NormalizedAmplitudeToMask¶

Documentation¶

Class name: NormalizedAmplitudeToMask
Category: KJNodes/audio
Output node: False

This node is designed to convert normalized amplitude values from audio signals into masks, applying a transformation that maps the amplitude range to a corresponding visual representation. It emphasizes the integration of audio data with visual elements, enabling dynamic adjustments to visual content based on audio input.

Input types¶

Required¶

normalized_amp
- The normalized amplitude values, expected to be in the range [0, 1], serve as the basis for generating masks.
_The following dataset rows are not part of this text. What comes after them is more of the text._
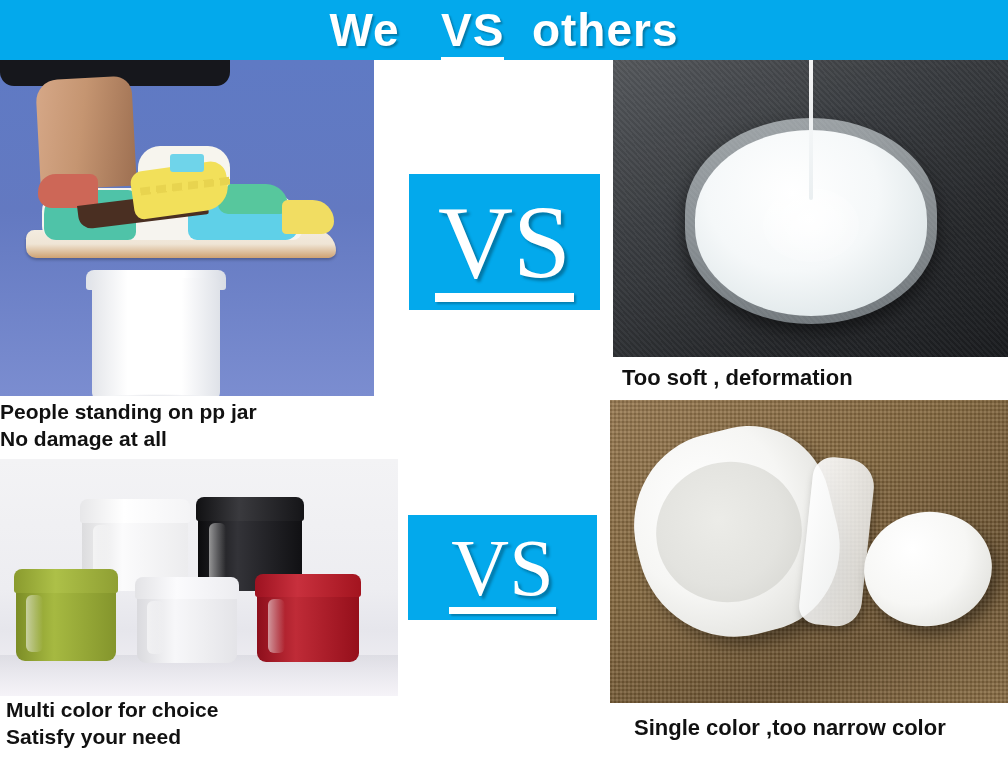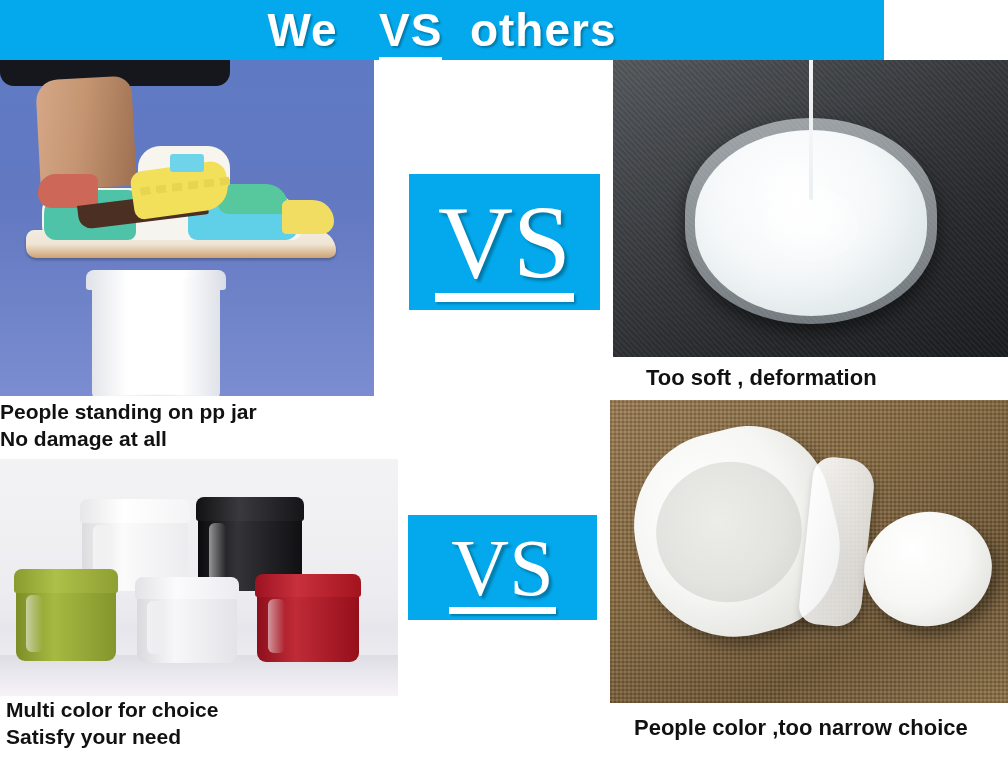"We VS others" #header-banner { width: 884px -> 1008px }
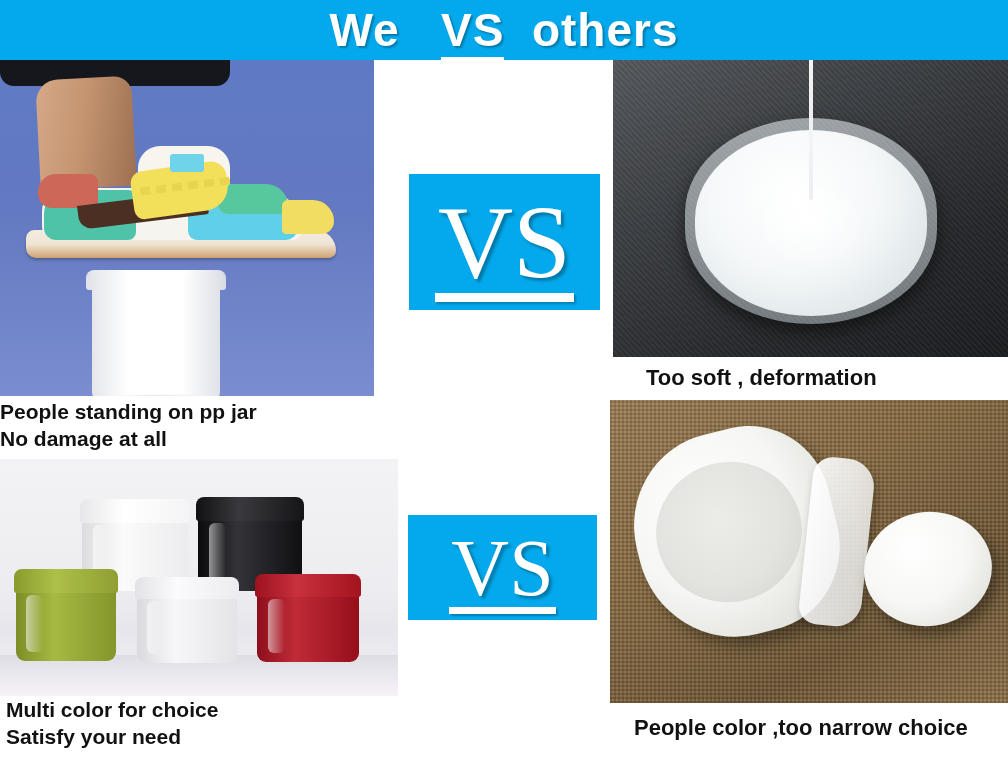"Too soft , deformation" #caption-right-top { margin-left: 24px -> none }
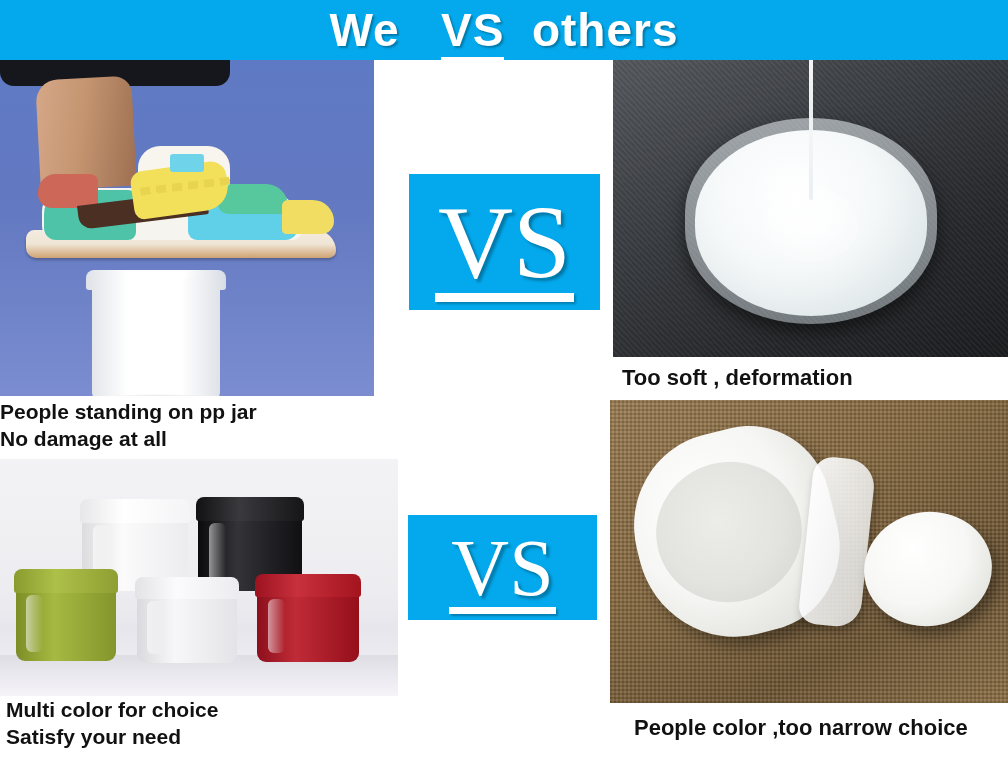"People color ,too narrow choice" div.caption { text: People color ,too narrow choice -> Single color ,too narrow color }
These values dictate the intensity and characteristics of the resulting visual masks, directly influencing the visual output.
- Comfy dtype: NORMALIZED_AMPLITUDE
- Python dtype: numpy.ndarray
width
- Specifies the width of the output mask, allowing for customization of the mask's dimensions based on the requirements of the visual representation.
- Comfy dtype: INT
- Python dtype: int
height
- Determines the height of the output mask, enabling adjustment of the mask's size to fit specific visual contexts.
- Comfy dtype: INT
- Python dtype: int
frame_offset
- An integer value used to offset the amplitude values, providing a means to shift the visual representation of the mask in relation to the audio input.
- Comfy dtype: INT
- Python dtype: int
location_x
- The x-coordinate location where the mask will be applied, allowing for precise positioning of the visual effect within the larger image or scene.
- Comfy dtype: INT
- Python dtype: int
location_y
- The y-coordinate location for the mask application, facilitating accurate placement of the audio-induced visual effect.
- Comfy dtype: INT
- Python dtype: int
size
- Defines the size of the mask, offering control over the scale of the visual effect generated from the audio amplitude.
- Comfy dtype: INT
- Python dtype: int
shape
- Allows selection of the mask's shape, providing options such as 'none', 'circle', 'square', and 'triangle' to customize the visual outcome.
- Comfy dtype: COMBO[STRING]
- Python dtype: str
color
- Chooses the color scheme of the mask, with options like 'white' and 'amplitude' to influence the visual appearance based on the audio input.
- Comfy dtype: COMBO[STRING]
- Python dtype: str

Output types¶

mask
- Comfy dtype: MASK
- The output mask generated from the normalized amplitude values, where the amplitude information is visually encoded into the mask's structure.
- Python dtype: torch.Tensor

Usage tips¶

Infra type: CPU
Common nodes: unknown

Source code¶

class NormalizedAmplitudeToMask:
    @classmethod
    def INPUT_TYPES(s):
        return {"required": {
                    "normalized_amp": ("NORMALIZED_AMPLITUDE",),
                    "width": ("INT", {"default": 512,"min": 16, "max": 4096, "step": 1}),
                    "height": ("INT", {"default": 512,"min": 16, "max": 4096, "step": 1}),
                    "frame_offset": ("INT", {"default": 0,"min": -255, "max": 255, "step": 1}),
                    "location_x": ("INT", {"default": 256,"min": 0, "max": 4096, "step": 1}),
                    "location_y": ("INT", {"default": 256,"min": 0, "max": 4096, "step": 1}),
                    "size": ("INT", {"default": 128,"min": 8, "max": 4096, "step": 1}),
                    "shape": (
                        [   
                            'none',
                            'circle',
                            'square',
                            'triangle',
                        ],
                        {
                        "default": 'none'
                        }),
                    "color": (
                        [   
                            'white',
                            'amplitude',
                        ],
                        {
                        "default": 'amplitude'
                        }),
                     },}

    CATEGORY = "KJNodes/audio"
    RETURN_TYPES = ("MASK",)
    FUNCTION = "convert"
    DESCRIPTION = """
Works as a bridge to the AudioScheduler -nodes:  
https://github.com/a1lazydog/ComfyUI-AudioScheduler  
Creates masks based on the normalized amplitude.
"""

    def convert(self, normalized_amp, width, height, frame_offset, shape, location_x, location_y, size, color):
        # Ensure normalized_amp is an array and within the range [0, 1]
        normalized_amp = np.clip(normalized_amp, 0.0, 1.0)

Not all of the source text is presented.